- [PROVIDED INFORMATION]:

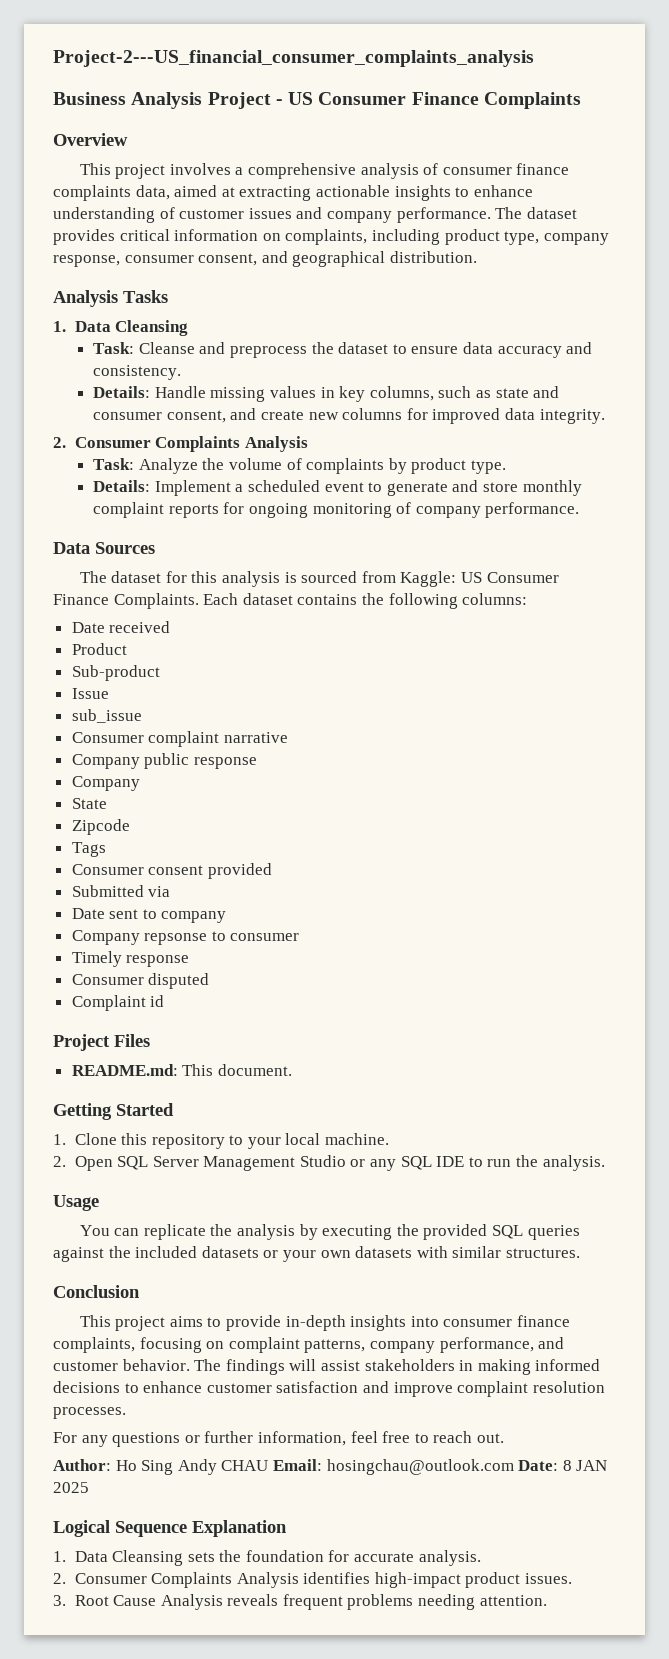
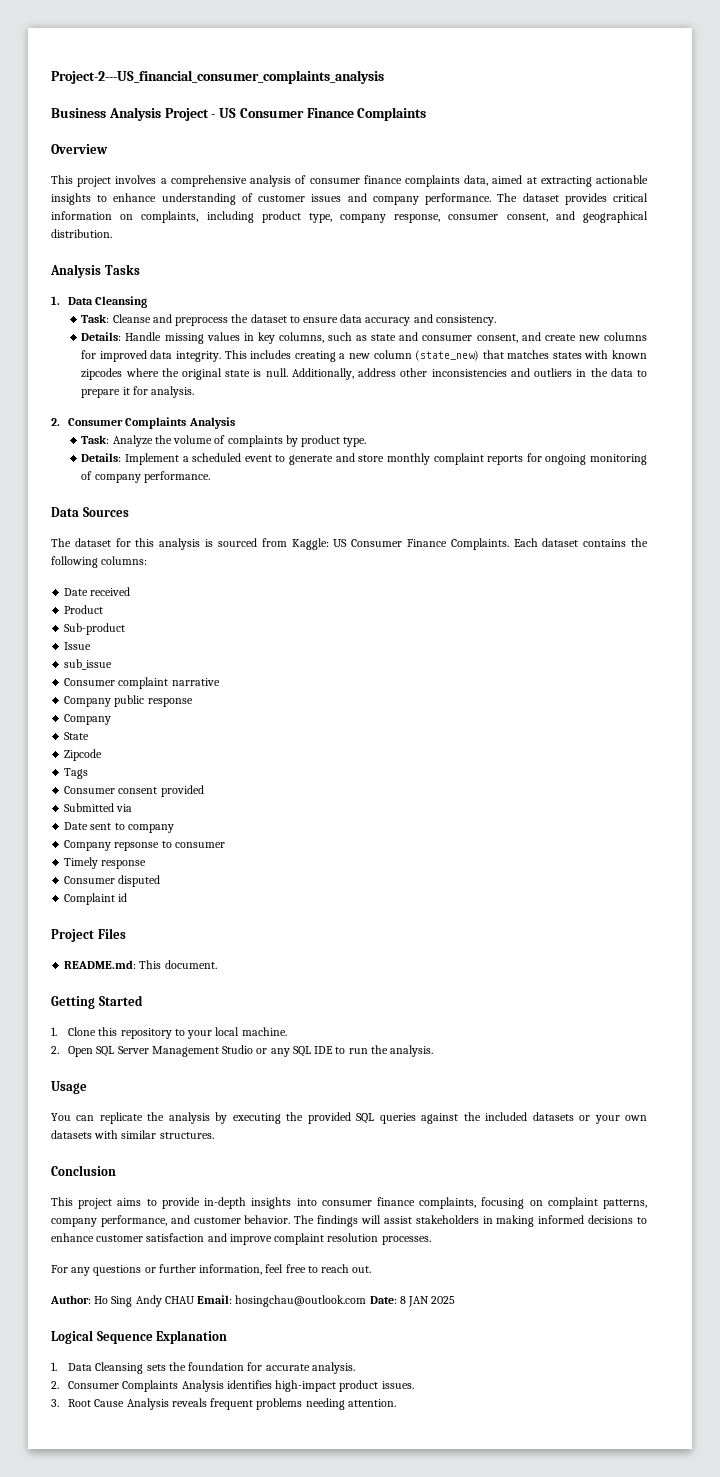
+ This includes creating a new column (state_new) that matches states with known zipcodes where the original state is null. Additionally, address other inconsistencies and outliers in the data to prepare it for analysis.

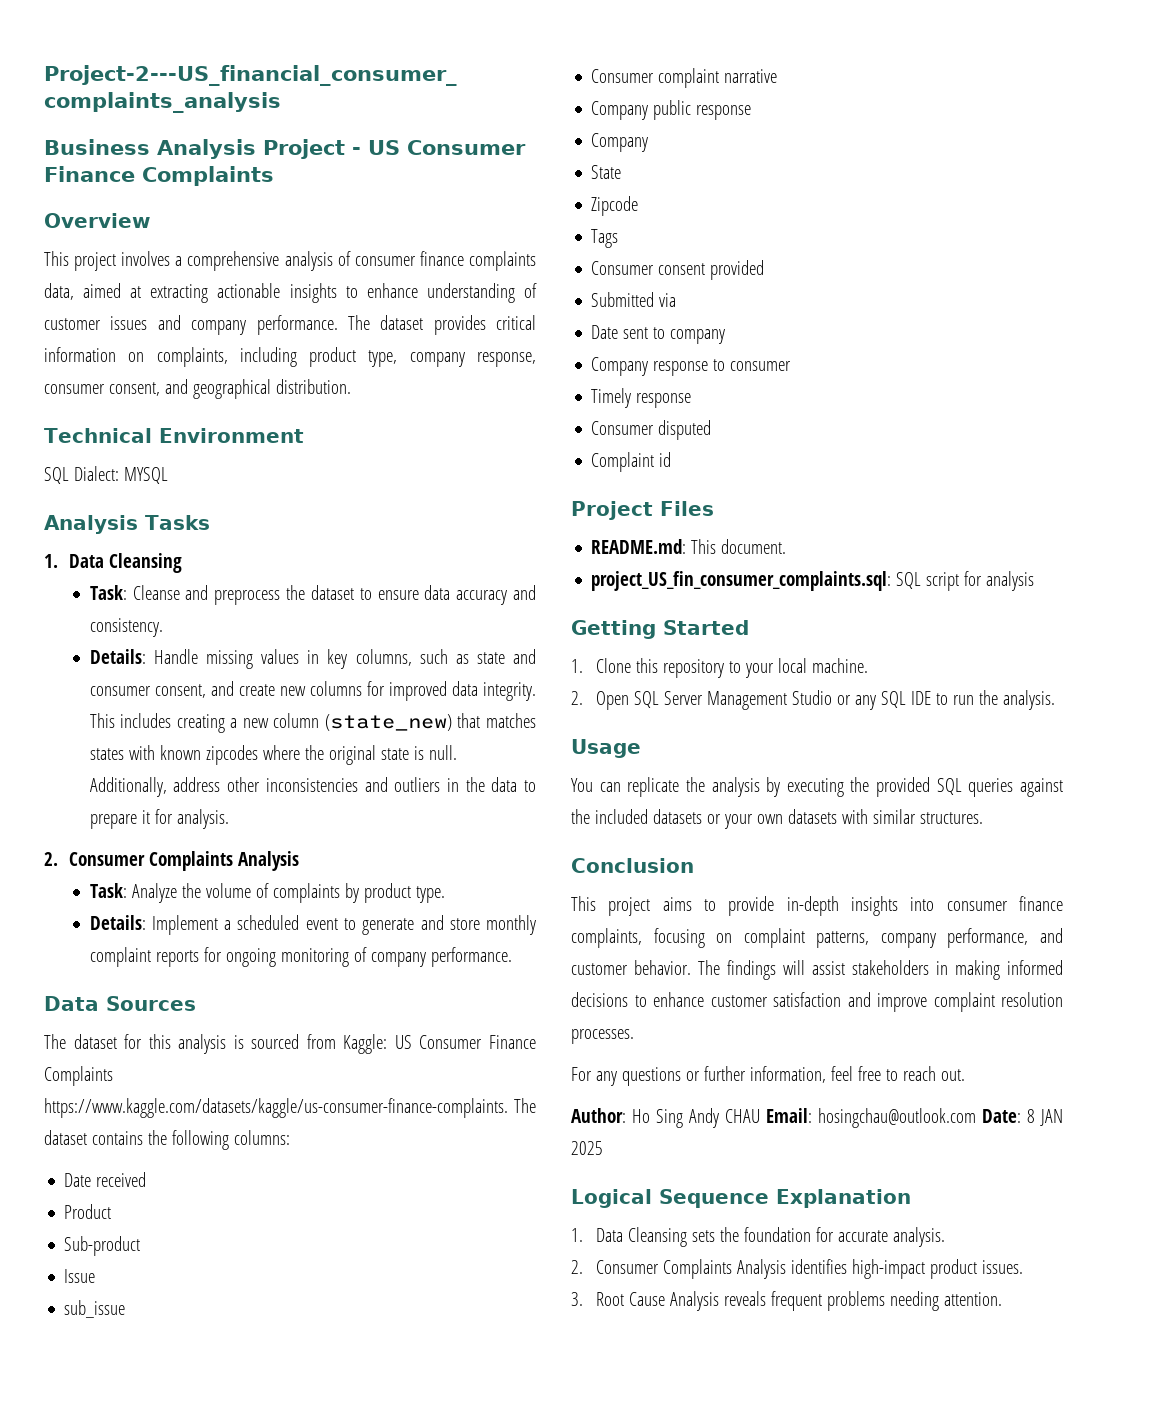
+ Technical Environment
+ SQL Dialect: MYSQL
- The dataset for this analysis is sourced from Kaggle: US Consumer Finance Complaints. Each dataset contains the following columns:
+ The dataset for this analysis is sourced from Kaggle: US Consumer Finance Complaints https://www.kaggle.com/datasets/kaggle/us-consumer-finance-complaints. The dataset contains the following columns:
- Company repsonse to consumer
+ Company response to consumer
+ project_US_fin_consumer_complaints.sql: SQL script for analysis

- [WHAT YOU NEED TO DO]: Start from the line that holds "The dataset contains" and print each line to the end of the records exactly, leaving out everything before it.

- [SOLUTION FOR THIS TASK]:
+ The dataset for this analysis is sourced from Kaggle: US Consumer Finance Complaints https://www.kaggle.com/datasets/kaggle/us-consumer-finance-complaints. The dataset contains the following columns:
- Company repsonse to consumer
+ Company response to consumer
+ project_US_fin_consumer_complaints.sql: SQL script for analysis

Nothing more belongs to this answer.